Un piccolo capolavoro questo saggio di Aldo Cazzullo, avvincente come un romanzo.
Racconta la Torino degli anni 1950-1961, titolo I ragazzi di via Po – sottotitolo “Quando e perché Torino ritornò capitale”.
Già, perché Torino fu capitale, del nuovo stato unitario e già capitale del Regno di Sardegna (per pochi anni poi la capitale fu spostata a Firenze poi a Roma). Torino città tanto snob quanto colta, con influenze francesi, nel corso degli anni è stata la casa di molti cambiamenti, uno specchio della società italiana.
Il libro prende l’avvio dal 1945, terminata la guerra gli Alleati il 4 maggio entrano a Torino e trovano ordine e servizi pubblici funzionanti sotto la guida del Comitato di Liberazione Nazionale, i beni e gli stabilimenti FIAT erano sotto sequestro insieme a tutti i beni del cofondatore e presidente Giovanni Agnelli definito da Mussolini “il primo senatore del fascismo”, tempo pochi mesi pur epurato, il senatore viene rilasciato dal carcere delle Nuove e messo sotto la protezione degli Alleati, i beni riconsegnati con il solo patto che il vecchio senatore si dimetta da presidente. Le città cambiano, anche Torino cambia e a volte la memoria si perde e tutto questo apparirà grottesco quando anni dopo gli operai comunisti verranno licenziati dalla FIAT. Aldo Cazzullo parte da qui, per parlare di una Torino che si rialza, pur con molte ambiguità, che dà un pezzo greve di memoria in cambio di posti di lavoro, lasciando che la progenie doppiogiochista degli Agnelli continuasse a tenere i piedi nella politica italiana e determinasse una massiccia migrazione interna dalle regioni del Meridione senza avere neppur pensato a come far fronte – dal punto di vista sociale – a questo fenomeno.
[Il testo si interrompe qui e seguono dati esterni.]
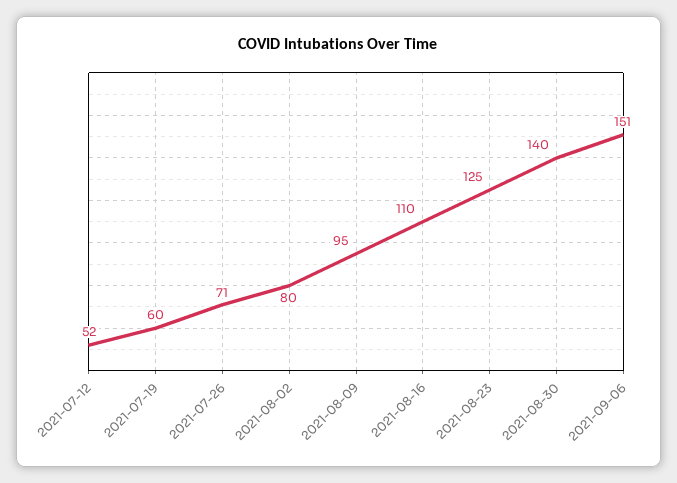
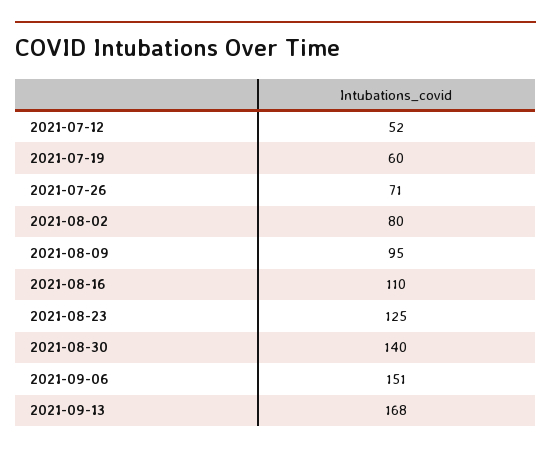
2021-09-13: none -> 168

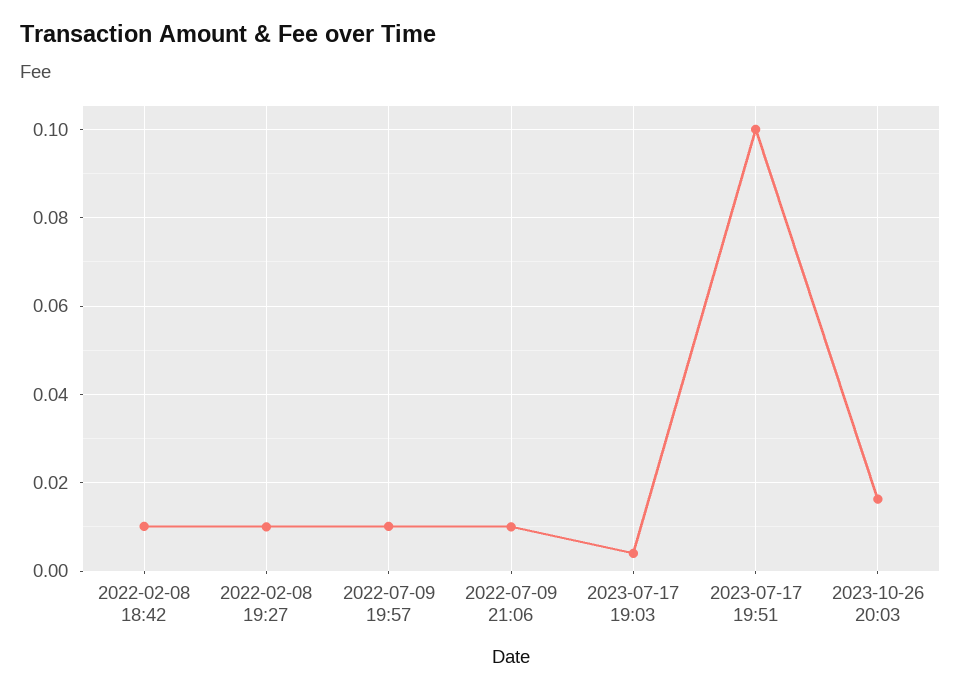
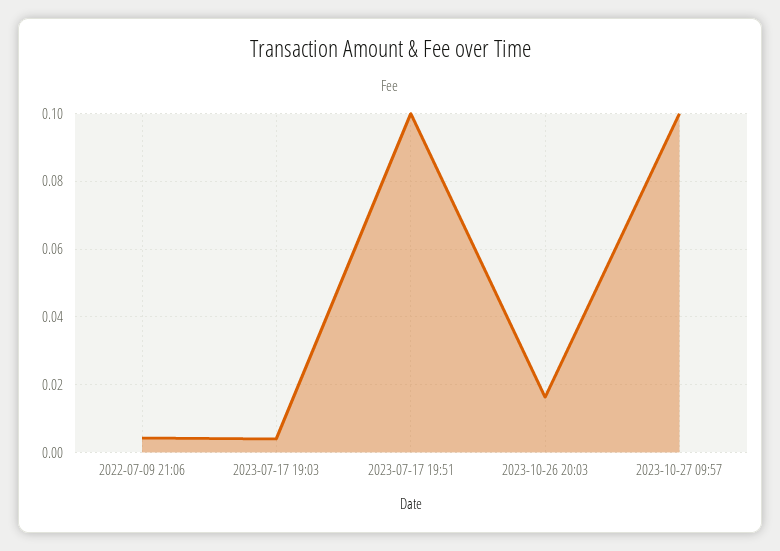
2022-02-08 18:42: 0.01 -> none
2022-02-08 19:27: 0.01 -> none
2022-07-09 19:57: 0.01 -> none
2022-07-09 21:06: 0.01 -> 0.004
2023-10-27 09:57: none -> 0.1

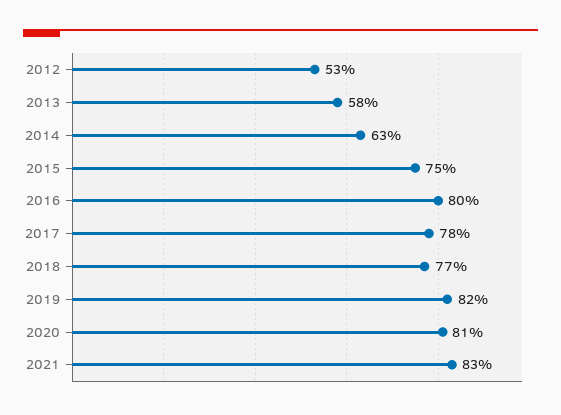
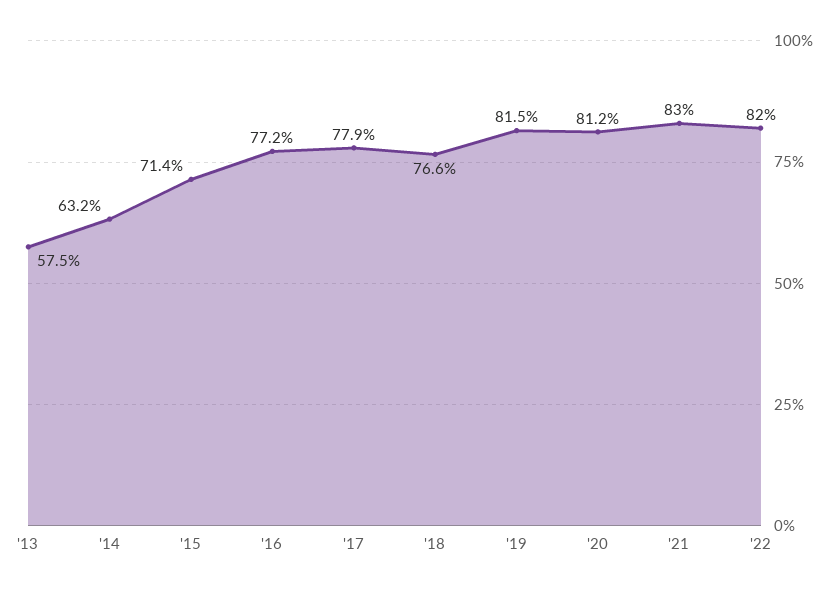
2012: 53 -> none
2015: 75 -> 71.4
2016: 80 -> 77.2
'22: none -> 82

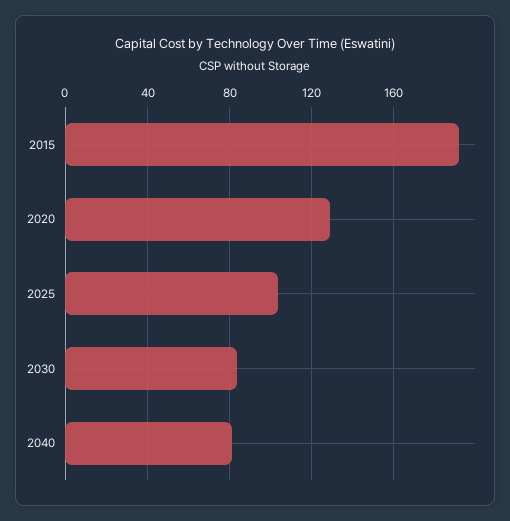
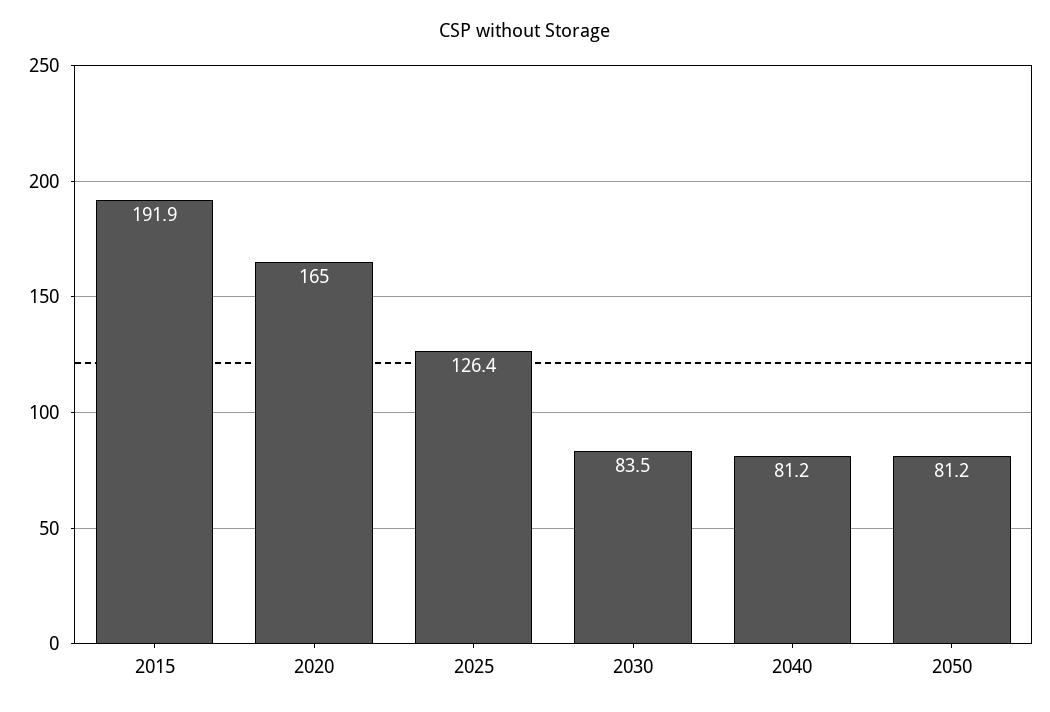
2020: 130 -> 165
2025: 105 -> 126.4
2050: none -> 81.2

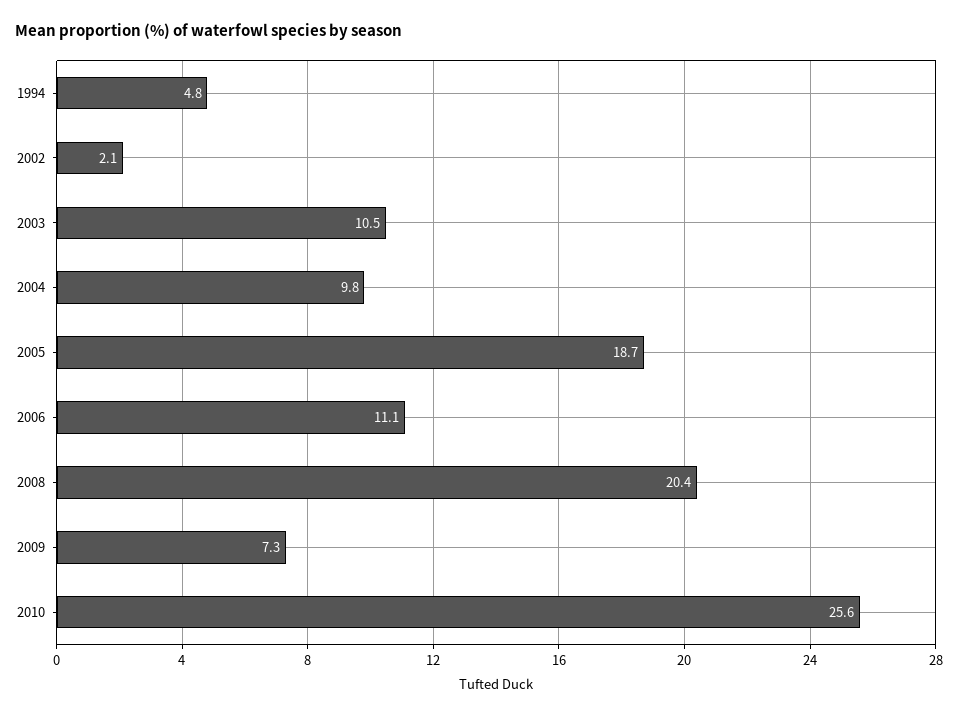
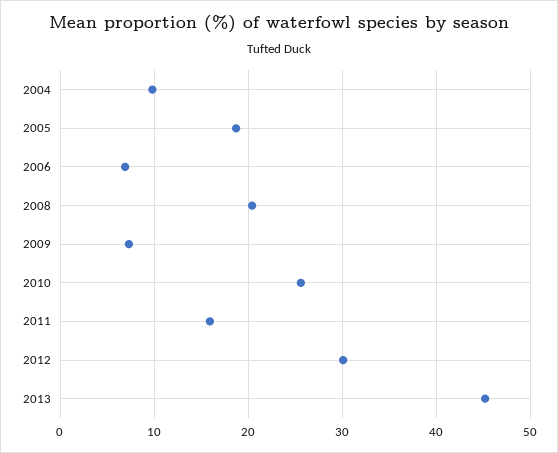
1994: 4.8 -> none
2002: 2.1 -> none
2003: 10.5 -> none
2006: 11.1 -> 7
2011: none -> 16
2012: none -> 30
2013: none -> 45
Per fortuna Torino non è la FIAT, e per dirla con Nietzsche “questa è veramente la città che occorre”!
Un gruppo di amici, Giulio Einaudi, Elio Vittorini, Franco Fortini, Giulio Bollani, Cesare Pavese, danno vita ad una splendida stagione della Casa editrice Einaudi a Torino e Aldo Cazzullo, attraverso le dichiarazioni di molti esponenti della cultura europea ci fa assistere ad un dibattito intellettuale che poi portò anche alla nascita di altri importanti editori e il lavoro di grandi della letteratura italiana e straniera che in Einaudi furono redattori e vivevano quasi come in una colonia, tra la sede di via Biancamano, le cene in pizzeria o nelle trattorie in collina e la domenica tutti al mare.
Scopriamo una Torino officina dell’arte e macchina del nuovo, evoluzione tecnologica che si affianca alle prime progettazioni di design (vedi Farina) e i designer di Ivrea dei Laboratori Olivetti, avanposto della ricerca scientifica che progettano nuove macchine per il calcolo e linee estetiche che varranno loro un riconoscimento al Museo d’arte Moderna di NY con la lettera 22, una leggera rivoluzionaria macchina per scrivere.
Dopo la guerra la frenesia della città richiedeva di ricominciare la vita sociale e culturale, confronti e sodalizi nascono e danno vita ad associazioni e circoli, la Casa della cultura e il Centro Gobetti tra gli altri. Torinesi che entrano nella vita politica, le vicende della stampa e l’idea di un nuovo giornalismo (Cesare Pavese ad un nuovo collaboratore consigliò “leggiti qualche libro, maneggi meglio il mitra della penna”) o le storiche terze pagine, l’interesse per il cinema e la radio, qui nacque la prima generazione RAI, ci racconta l’autore, fino ad arrivare ai movimenti studenteschi del novembre 1967 e le rivolte all’Università che anticiparono il Sessantotto francese e le lotte operaie.
Ma come sempre per spiegare l’evoluzione della storia bisogna a volte tornare indietro e incrociarne i protagonisti e Aldo Cazzullo ci accontenta.
Lascio a voi lettori il piacere di scoprirli, sono i ragazzi e le ragazze di via Po, il luogo del passeggio e dei suoi caffè alla moda divenuti luoghi simbolo della città, non più capitale ma capitale della cultura.